Çünkü onlar Allahın adıyla şahadete koştular, tarih onları böyle tanıdı. İşte bu destanın her sayfası, o yiğitlerin kanıyla yazıldı

Tam 102 yıl geçti ‘’kanla yazılan o destanın’’ ardından.

Tarihten silinmek istenen bir devletin, yok edilmek istenen bir milletin; toprağını, bayrağını, namusunu, şerefini, ecdadından yadigâr her ne varsa korumak adına; canını verdiği ama bu değerlerinden, vatan topraklarından bir zerresini bile düşmanına teslim etmediği bir dönemi anlatır bu zaman…

Çanakkale; Türk Milletinin vatanına sevdalı 213.882 yiğidinin, aziz vatan topraklarmız uğruna seve, seve hayatlarını feda ettiği destanın adıdır.

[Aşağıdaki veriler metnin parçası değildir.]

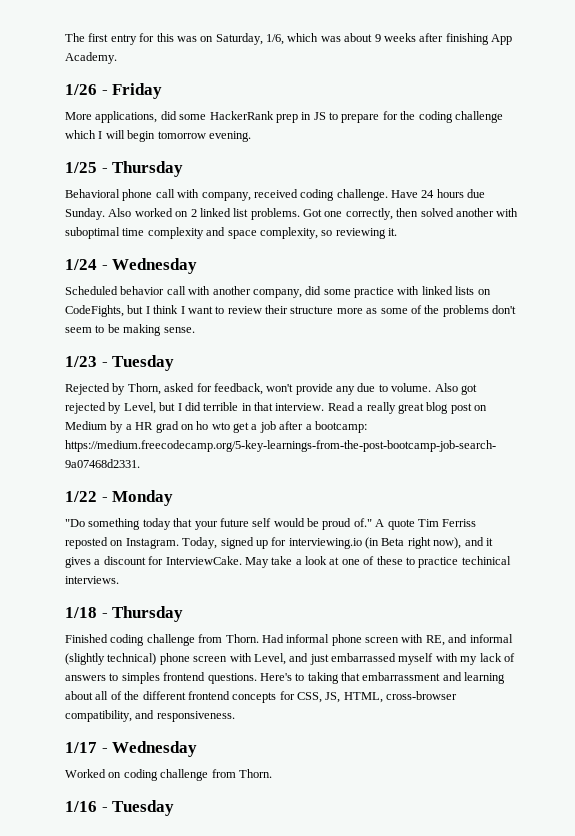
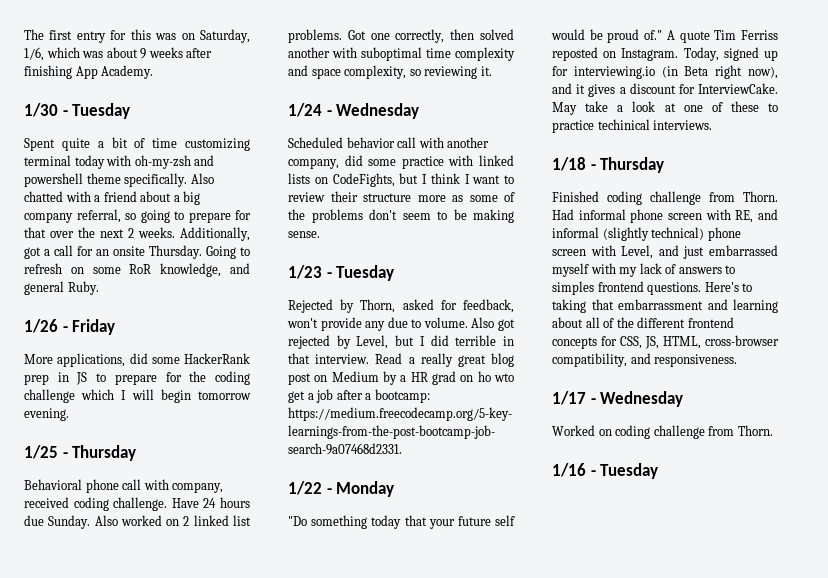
(117, 58) none -> [24,103,131,119] [24,137,250,151] [24,155,215,169] [24,173,214,187] [24,191,201,205] [24,209,251,223] [24,227,250,241] [24,245,250,259] [24,263,250,277] [24,281,99,295] // 1/30 - Tuesday // Spent quite a bit of time customizing terminal today with oh-my-zsh and powershell theme specifically. Also chatted with a friend about a big company referral, so going to prepare for that over the next 2 weeks. Additionally, got a call for an onsite Thursday. Going to refresh on some RoR knowledge, and general Ruby.

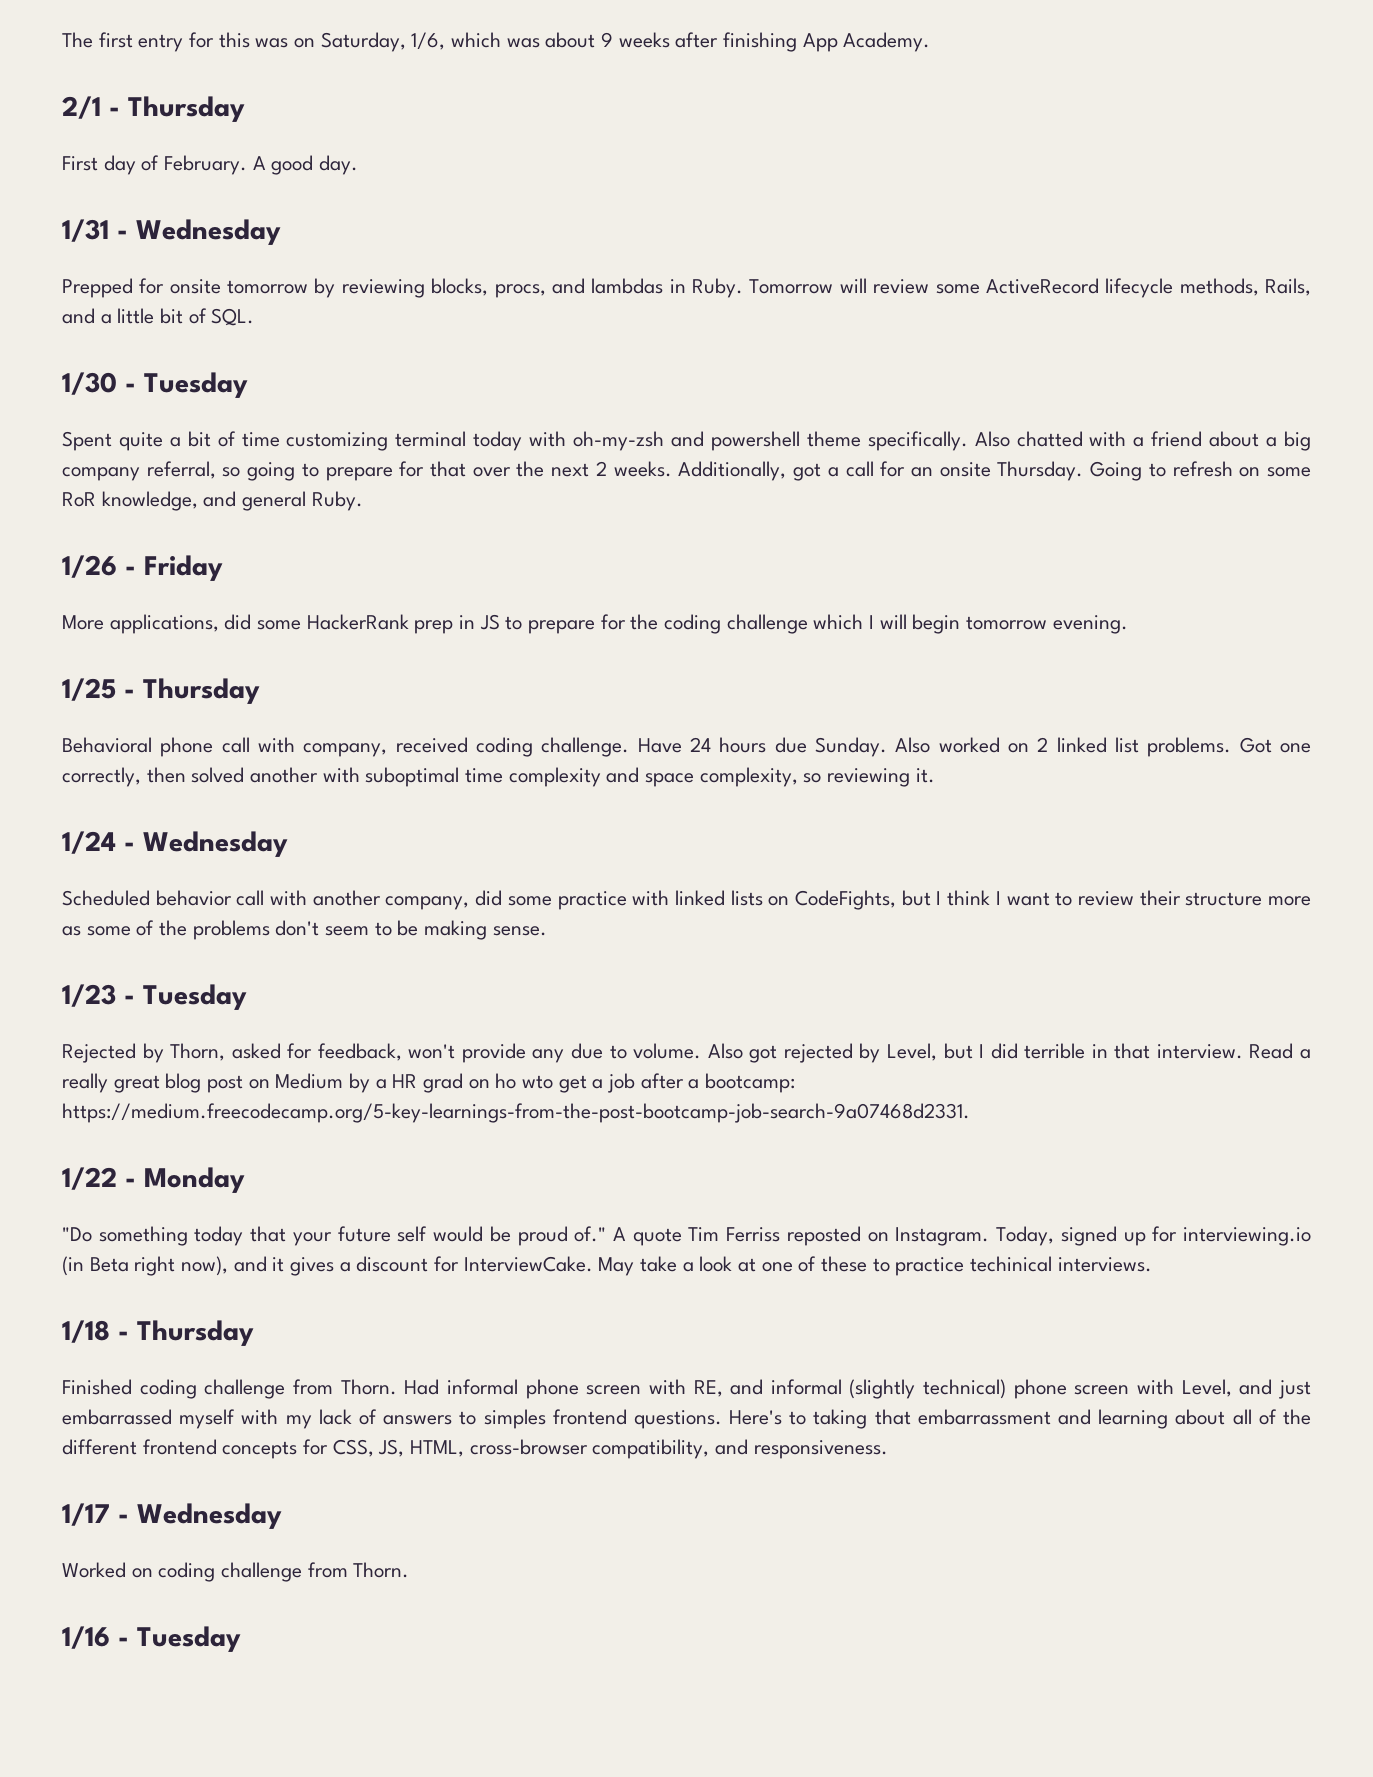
(154, 72) none -> [62,96,245,122] [62,155,359,175] [62,219,281,245] [62,278,1311,298] [62,308,255,326] // 2/1 - Thursday // First day of February. A good day. // 1/31 - Wednesday // Prepped for onsite tomorrow by reviewing blocks, procs, and lambdas in Ruby. Tomorrow will review some ActiveRecord lifecycle methods, Rails, and a little bit of SQL.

Bu destan; Çanakkale sırtlarına ‘’Allah’ın Adını Yürekten Haykıranların’’ kanlarıyla yazılmıştır. Dünya var olduğu sürece, Türk Milletini tarih sahnesinden silmek isteyen emperyalist güçler; tarih sayfalarını aralayıp, bu savaşta yaşananları hatırladıkça: 

Büyük Türk Ulusunun; vatanına, bayrağına, milletine, devletine olan sevdasını daha iyi anlayacak, vatan bellediğimiz bu gazi toprakları ele geçirmeye kalkışmanın bedelinin ne olduğunu, bir kez daha öğreneceklerdir. 

Şimdi 18 Mart 1915 saat 11.30’da başlayan bu savaşın öncesine dönelim, ‘savaş denen canavarın’; Çanakkale önlerine gelmeden yaşananlara kısaca bir bakalım:

‘’Bazı yetersiz ve yeteneksiz devlet adamlarının, bir yerde kendi ihtiraslarına kapılarak, Türk Milletini de sürükledikleri bu acımasız savaşın başlangıcı; Birinci Dünya Savaşının fitilinin ateşlendiği tarihten iki ay sonraya dayanır.

10 Ağustos 1914 tarihinde İngiliz Donanmasından kaçarak, Çanakkale önlerine gelen ‘Goben ve Breslaw’ adlı iki Alman savaş gemisinin Harbiye Nazırı Enver Paşa’nın yazılı emriyle direklerine Türk Bayrakları çekilmesi, denizcilerine Türk kıyafetleri giydirilmesi ile Osmanlı İmparatorluğu kendisini savaşın içinde bulur. 

Bu da yetmezmiş gibi bu gemiler, yine Enver Paşa’nın emriyle Karadeniz’e açılır ve Rusların bu denizdeki limanlarını bombalar…

Kısa bir süre önce Balkan savaşı yenilgisinden çıkan Avrupalıların deyimi ile ‘’Hasta Adam’’; Osmanlı Devleti, sırf Alman çıkarlarını savunmak, küçük bireysel tatminler peşinde koşmak uğruna:

Galiçya, Çanakkale, Kafkasya, Suriye, Filistin, Irak, Hicaz, Yemen ve İran Cephelerinde neredeyse tüm genç erkek nüfusunun yok oluşu ile noktalanacak çok acıklı bir maceranın içinde bulur, kendisini…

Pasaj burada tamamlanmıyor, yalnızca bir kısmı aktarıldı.